The murder of a rabbinical student on a busy shopping strip in Midwood, Brooklyn, Monday night immediately set off fears of an anti-Semitic attack or a spillover of Mideast violence in the heavily Jewish community.
But police on Tuesday had all but ruled out the possibility that Avner Abensour, 26, had been attacked because he was a Jew.
“At this point it has not been deemed a bias incident,” said Lt. David Nadel, the NYPD’s liaison to the Jewish community.
Abensour, a Los Angeles native whose family came from Morocco, was stabbed in the back while walking on Coney Island Avenue, between Avenues K and L in the Orthodox enclave at about 8:15 Monday night. He had just left a kosher supermarket, and was said to be on his way to meet a learning partner at nearby Yeshiva Bais Yisroel, where he was a student at the kollel, a program that provides subsidies to adult scholars.
Abensour collapsed on the sidewalk in front of a car rental firm and was taken by Hatzoloh ambulance medics to Maimonides Medical Center, where he was pronounced dead on arrival.
Sources said the victim was a complainant in a burglary case involving another Orthodox Jew that was to go to trial on April 1, and that police were investigating a possible connection. Abensour and the burglary suspect’s family had reportedly worked out a settlement with local rabbis involving a monetary payment in exchange for charges being dropped.
Abensour, who was also a teacher at a Midwood yeshiva for special students, left a wife and young son. His funeral was held Tuesday night at Bais Yisroel yeshiva, and his body reportedly flown to Israel for burial.
A knife believed to be the murder weapon was recovered by police in a trash can several blocks away.
News of the murder stunned residents of the middle-class neighborhood, where young children often walk unescorted to and from yeshivas, stores and synagogues.
The attack occurred within two blocks of a synagogue and several homes that were defaced with swastikas last year, but crime rates are generally low.
The Jewish community enjoys good relations with the police and a volunteer patrol, Shomrim, works closely with officers of the 66th and 70th precincts.
But Akiva Homnick, and several other residents complained that police had taken more than half an hour to respond to a 911 call when the victim was discovered.
“The dispatcher told me they’ll get there as soon as possible,” said Homnick, a yeshiva student who lives in the area. “I said this guy is lying here bleeding.”
Homnick said he initially called Hatzoloh, then dialed 911 to report the crime, and had timed 35 minutes until the first officers arrived, time in which the perpetrator may have still been in the vicinity.

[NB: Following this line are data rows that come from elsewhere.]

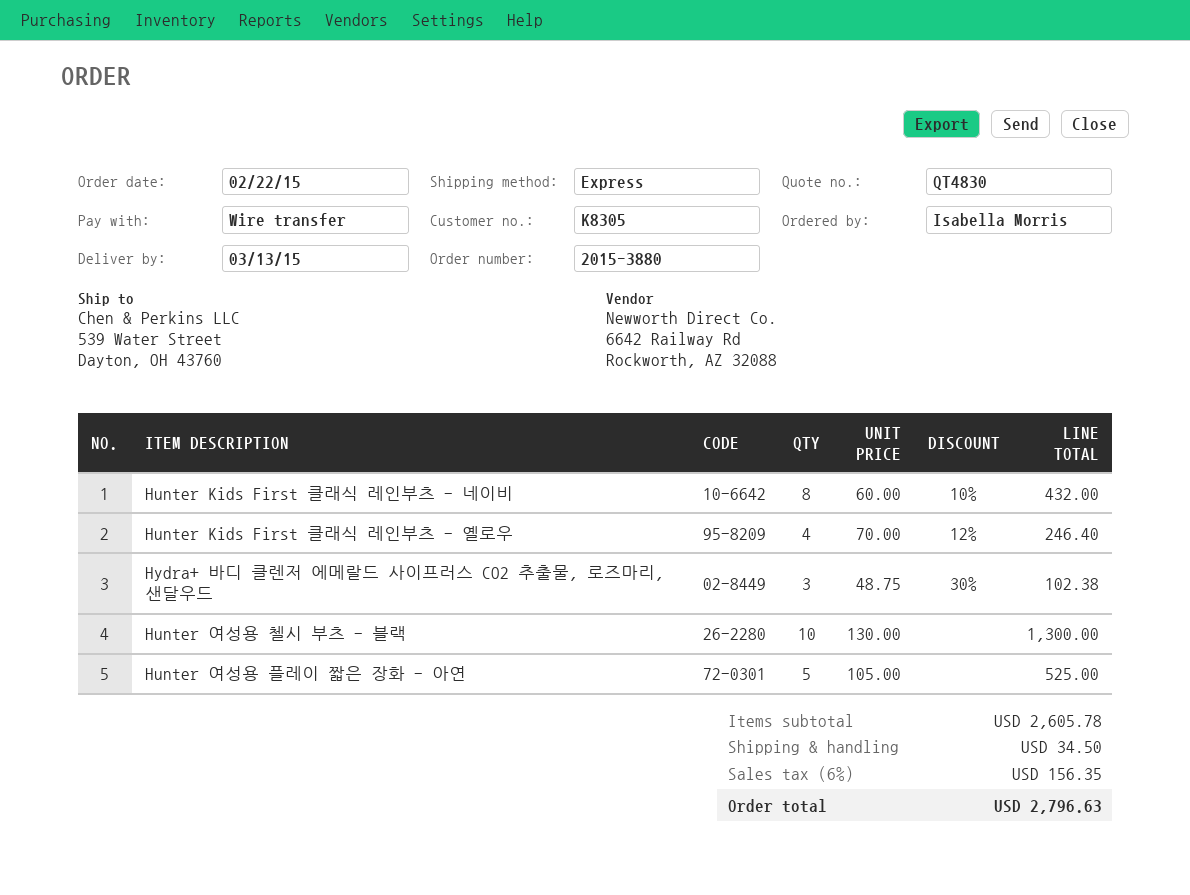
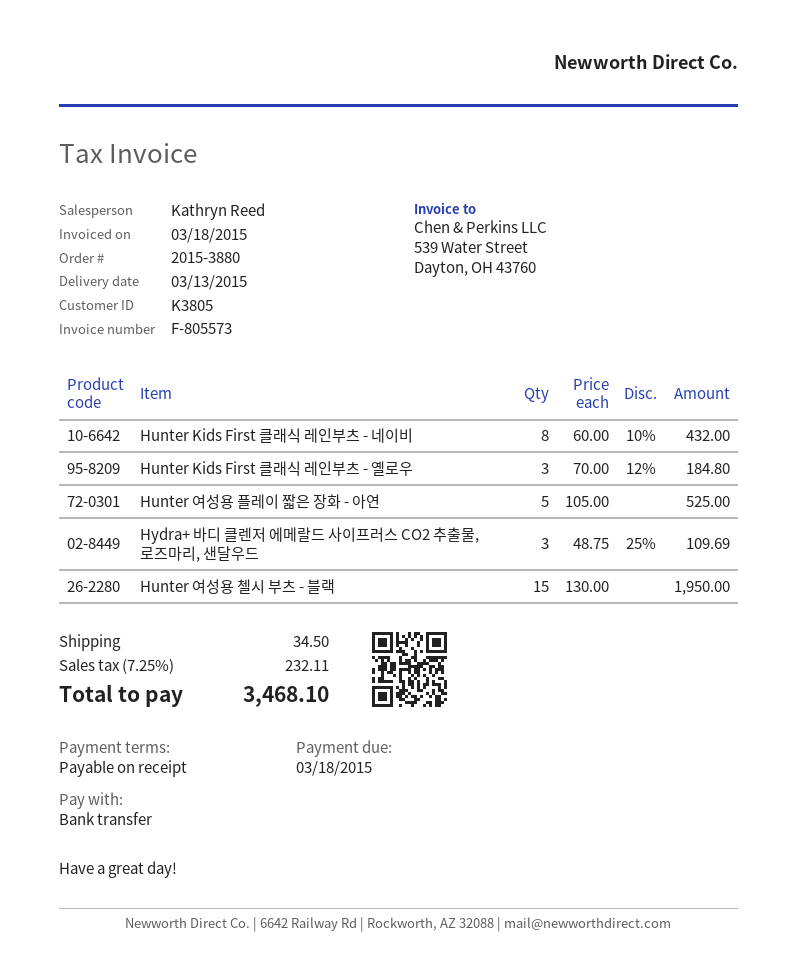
customer number: K8305 -> K3805
Hunter Kids First 클래식 레인부츠 - 옐로우: 4 x 70.00 - 12% = 246.40 -> 3 x 70.00 - 12% = 184.80
Hydra+ 바디 클렌저 에메랄드 사이프러스 CO2 추출물, 로즈마리, 샌달우드: 3 x 48.75 - 30% = 102.38 -> 3 x 48.75 - 25% = 109.69
Hunter 여성용 첼시 부츠 - 블랙: 10 x 130.00 = 1300.00 -> 15 x 130.00 = 1950.00
tax: 6% = 156.35 -> 7.25% = 232.11
total: 2796.63 -> 3468.10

The Hatzoloh ambulance arrived immediately.
Several calls to the police department’s public information office were not immediately returned.
Assemblyman Dov Hikind, who represents Borough Park and Midwood, said he had asked for the dispatch logs to determine the response time. “We want to make sure that’s not the case,” he said. He added that the police were “doing everything possible” to solve the crime.
Chaim Deutsch, the founder of the Shomrim patrol, said he believed the 911 call had been recorded as a person injured, with medics on scene, and not as a crime.
“If it’s a person wounded and EMS is at the location they don’t rush to that location,” said Deutsch.
Another Midwood resident, Eli Ruzhorsky, said he and other students at the nearby Chaim Berlin yeshiva had called police several times prior to the murder to complain about an apparently disturbed man in the area, who was shouting in Russian and walking in and out of traffic. “There must be 40 or 50 people who got harassed,” said Ruzhorsky. He said 911 calls were made around 7:45 p.m. and 8 p.m., shortly before the murder, but he saw no police response.
Ruzhorsky said he was acquainted with Abensour, whom he described as a “sweet guy. You don’t get any nicer. He was as yashuv [straight] as you get.”
In addition to the heavy Jewish population, most of it Orthodox, Midwood also has a growing Muslim community, and that led several residents to fear that ongoing violence in the Mideast or the U.S. war on terrorism had prompted the attack.
“We definitely should be concerned,” said Shaya Lebowitz, a real estate broker, as he surveyed the bloodstained sidewalk Tuesday morning. “It’s a neighborhood waiting to explode. I’ve always thought it’s only a matter of time until something like this happens.”
Others noted their agreement as employees of Best Rent-A-Car washed the sidewalk, and a police sound van drove up and down the block, urging anyone with information about the crime to call (800) 577-TIPS.
Hikind said his office had been “inundated” with calls suggesting a bias attack.
But the assemblyman, together with police and Jewish community leaders, cautioned against jumping to unfounded conclusions.
“We’re asking the Jewish leadership in the community to try to dampen down any sort of rumors,” said Bob Kaplan, director of community concerns for the Jewish Community Relations Council. “Rumor mills can be very destructive to the community.”